Using an IBC tote is probably the easiest way to make a mid-size system


----------



## Maro2Bear (Jan 1, 2022)

Nice. Keep on with the updates. ??. There are all kinds of places that hydroponically grow “things” using cycled/filtered fish water.

Good Luck


----------



## Toddrickfl1 (Feb 10, 2022)

Hydroponic greens was not working for me. Not sure what I was doing wrong. Decided to keep it simple with just dirt. 3 weeks in


----------



## Maro2Bear (Feb 10, 2022)

Toddrickfl1 said:


> Hydroponic greens was not working for me. Not sure what I was doing wrong. Decided to keep it simple with just dirt. 3 weeks in
> View attachment 340331
> View attachment 340332
> View attachment 340333



Thanks for the update. Takes a lot of room, equipment & effort to grow enough greens to feed tortoises (other than a mere snack). I have a few 2-3 ft tall hibiscus bushes in our plant/sunroom. Every few days I pick a few handfuls of leaves & provide to our Sully. Not near enough for daily feeding.


----------



## Toddrickfl1 (Feb 10, 2022)

Maro2Bear said:


> Thanks for the update. Takes a lot of room, equipment & effort to grow enough greens to feed tortoises (other than a mere snack). I have a few 2-3 ft tall hibiscus bushes in our plant/sunroom. Every few days I pick a few handfuls of leaves & provide to our Sully. Not near enough for daily feeding.

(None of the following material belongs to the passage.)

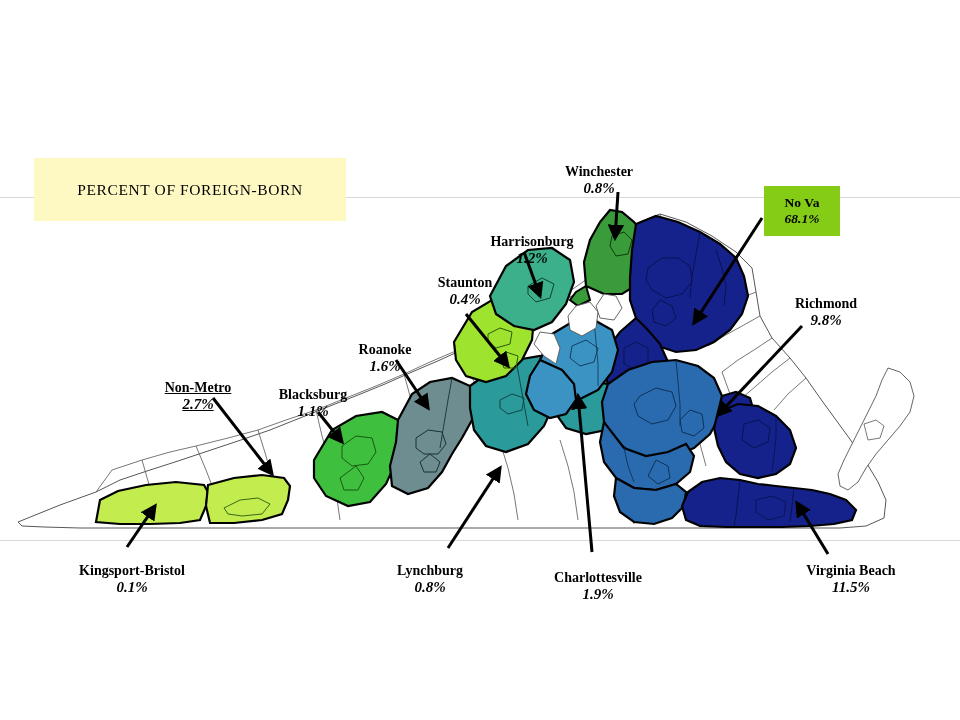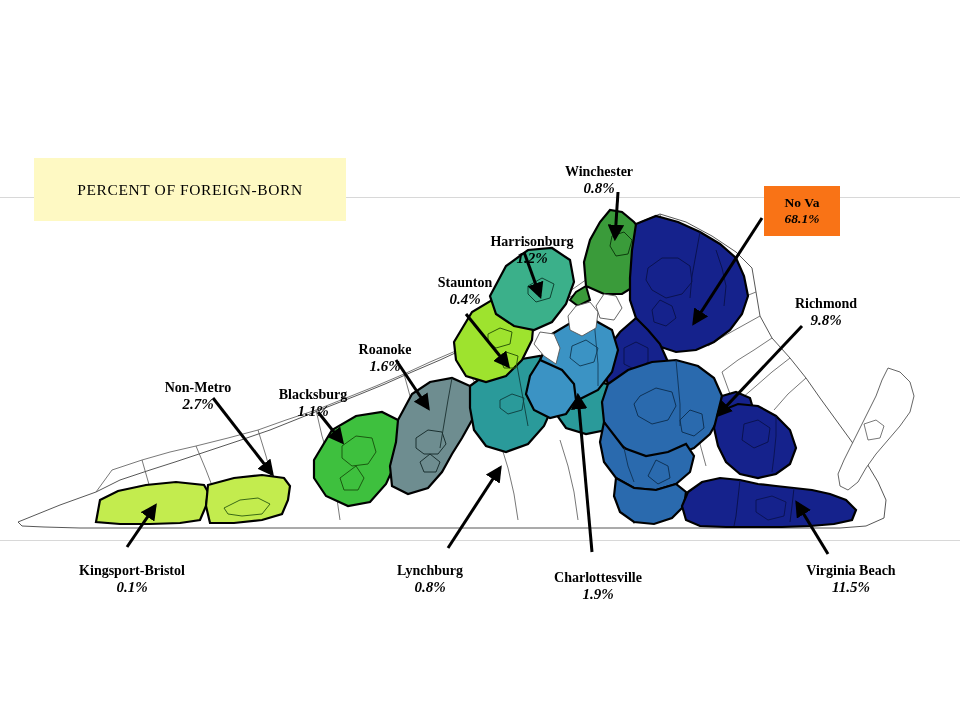"No Va" #nova-box { background: #f97316 -> #84cc16 }
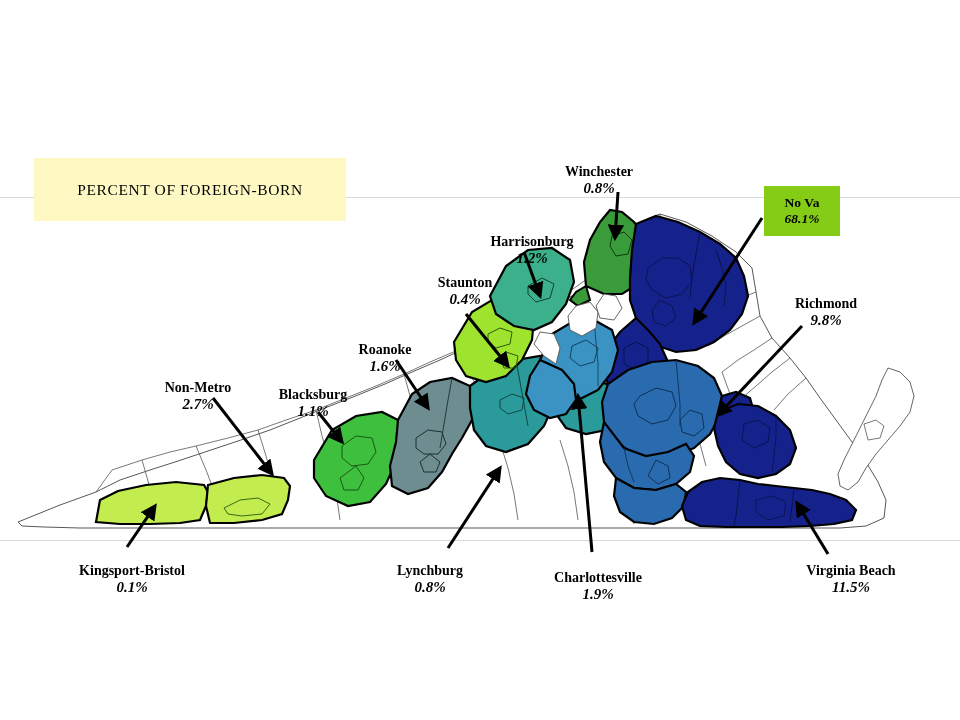"Non-Metro" div.msa-label { text-decoration: none -> underline }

If this works well I'll probably expand it. I've got some mustard and turnip green seeds to try next too.


----------



## jaizei (Feb 10, 2022)

Toddrickfl1 said:


> If this works well I'll probably expand it. I've got some mustard and turnip green seeds to try next too.



How high do you have light above plants?


----------



## Maro2Bear (Feb 10, 2022)

Toddrickfl1 said:


> If this works well I'll probably expand it. I've got some mustard and turnip green seeds to try next too.



Id think down in Georgia, you can start planting those early “cold weather” crops now. Good luck.


----------



## Toddrickfl1 (Feb 10, 2022)

jaizei said:


> How high do you have light above plants?


It's probably about 12-14" currently. Should I lower it you think?


----------



## Tom (Feb 10, 2022)

Maro2Bear said:


> Id think down in Georgia, you can start planting those early “cold weather” crops now. Good luck.


My buddy in GA is a gardening fool! He grows a ton of his own food and enjoys the process of experimenting with different methods to find what works best. Lately he clears an area, puts down that weed barrier sheeting, and then covers the whole area with black plastic. He starts seeds indoors on seed mats inside a little green house thing, and then pokes a hole in the plastic sheeting to plant them when they are big enough to go outside. Due to the amount of rainfall and the water already in the soil, he almost never even waters the plants because the plastic holds in the water. I've never seen such a small area produce so much food. He has no tortoises, but he's always giving away jars of pickles, home made salsas made from peppers and tomatoes he grows himself, and loads of surplus tomatoes. It is inspiring.


----------



## jaizei (Feb 10, 2022)

Toddrickfl1 said:


> It's probably about 12-14" currently. Should I lower it you think?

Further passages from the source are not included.